Source material:

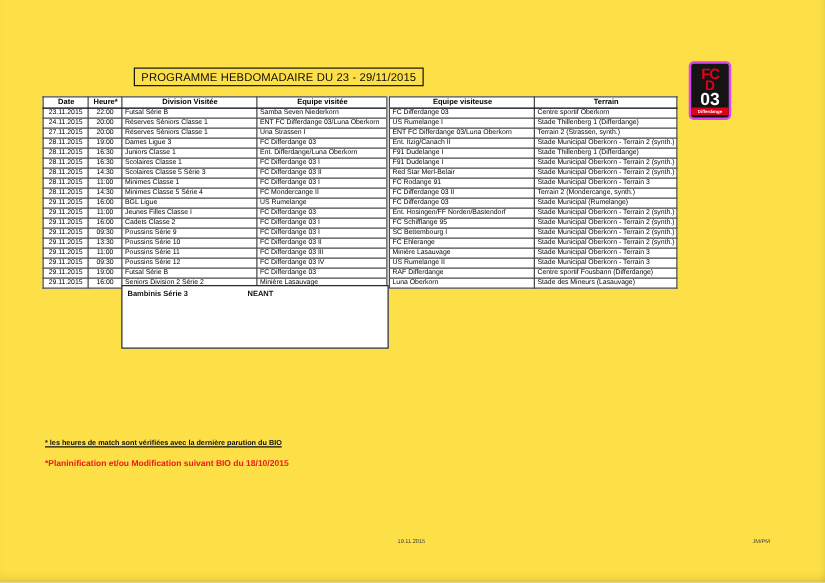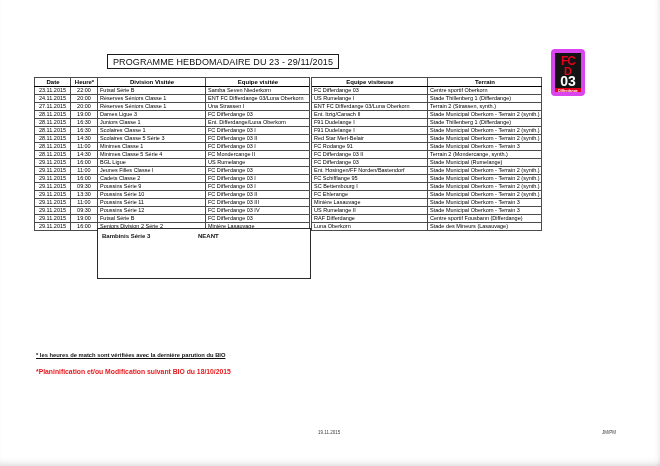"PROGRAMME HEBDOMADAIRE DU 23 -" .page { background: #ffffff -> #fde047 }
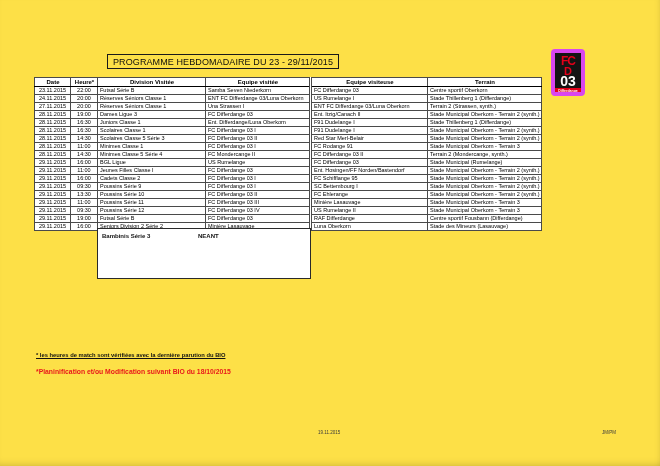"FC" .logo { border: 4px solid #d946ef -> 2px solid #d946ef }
--
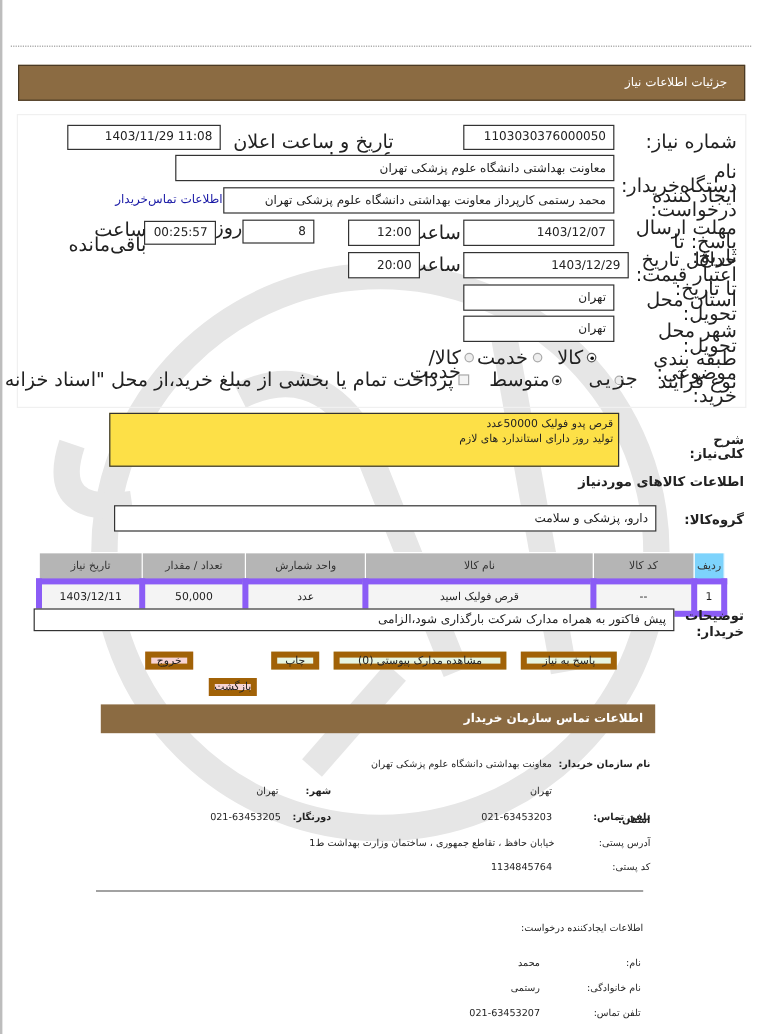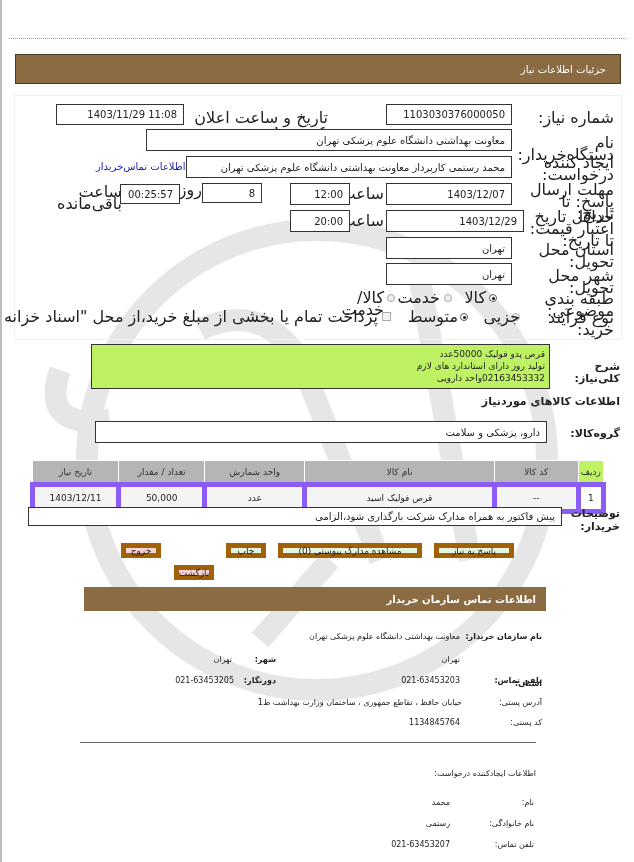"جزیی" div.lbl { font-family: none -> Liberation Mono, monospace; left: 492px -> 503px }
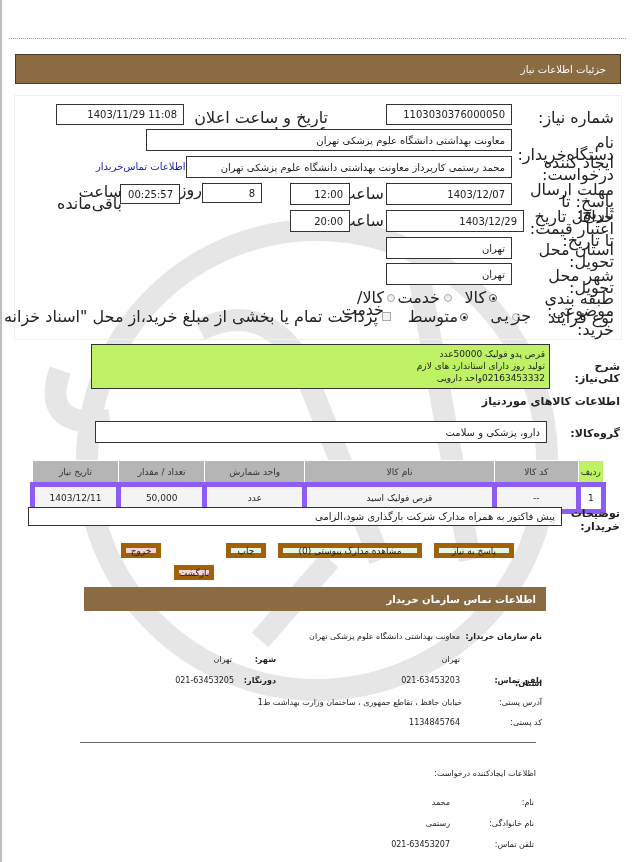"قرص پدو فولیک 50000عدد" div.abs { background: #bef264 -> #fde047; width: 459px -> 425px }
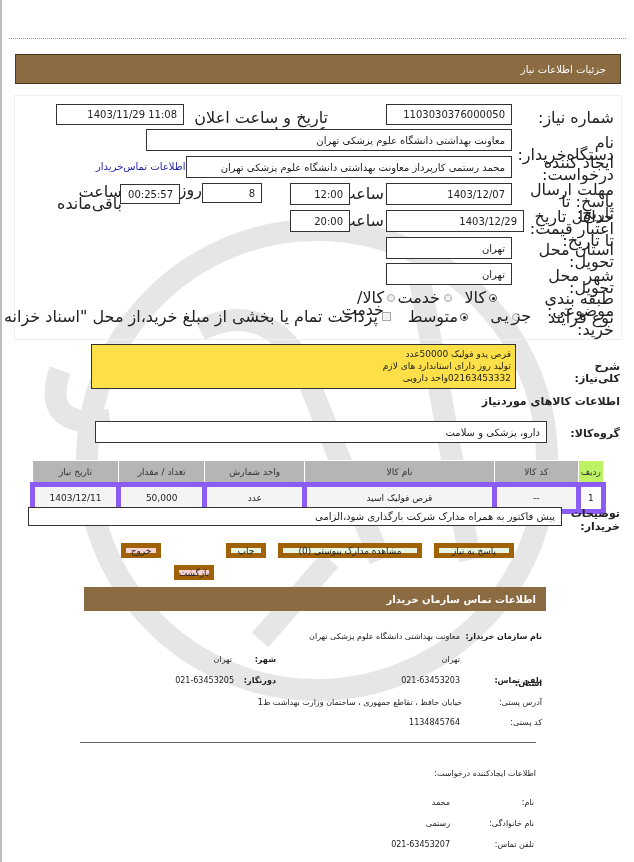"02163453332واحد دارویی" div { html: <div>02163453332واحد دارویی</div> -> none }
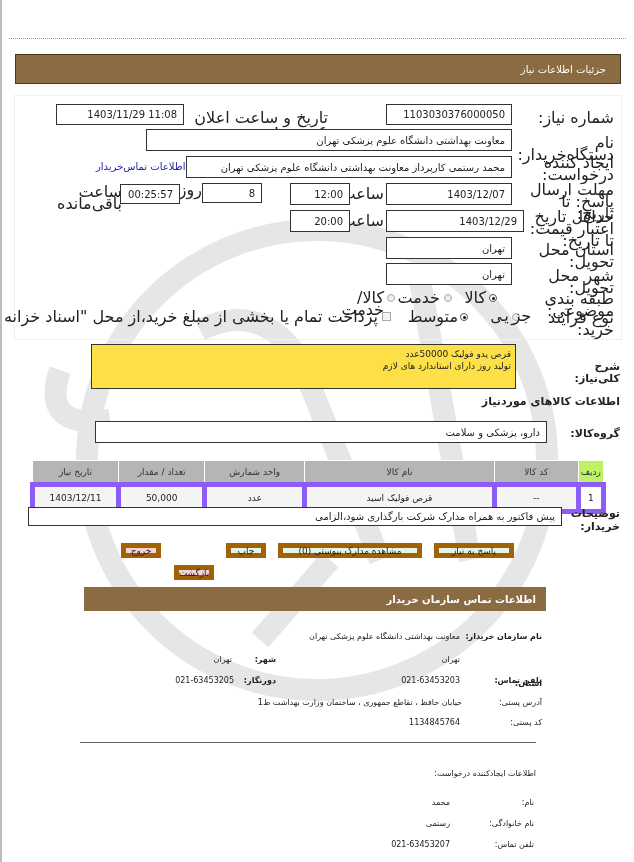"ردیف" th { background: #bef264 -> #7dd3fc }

Activity:
Find the line with "#bef264 -> #fde047;" and the line with "#bef264 -> #7dd3fc" in the records above. Copy both and all lines between them exactly, without pictures.

Result for this exercise:
"قرص پدو فولیک 50000عدد" div.abs { background: #bef264 -> #fde047; width: 459px -> 425px }
"02163453332واحد دارویی" div { html: <div>02163453332واحد دارویی</div> -> none }
"ردیف" th { background: #bef264 -> #7dd3fc }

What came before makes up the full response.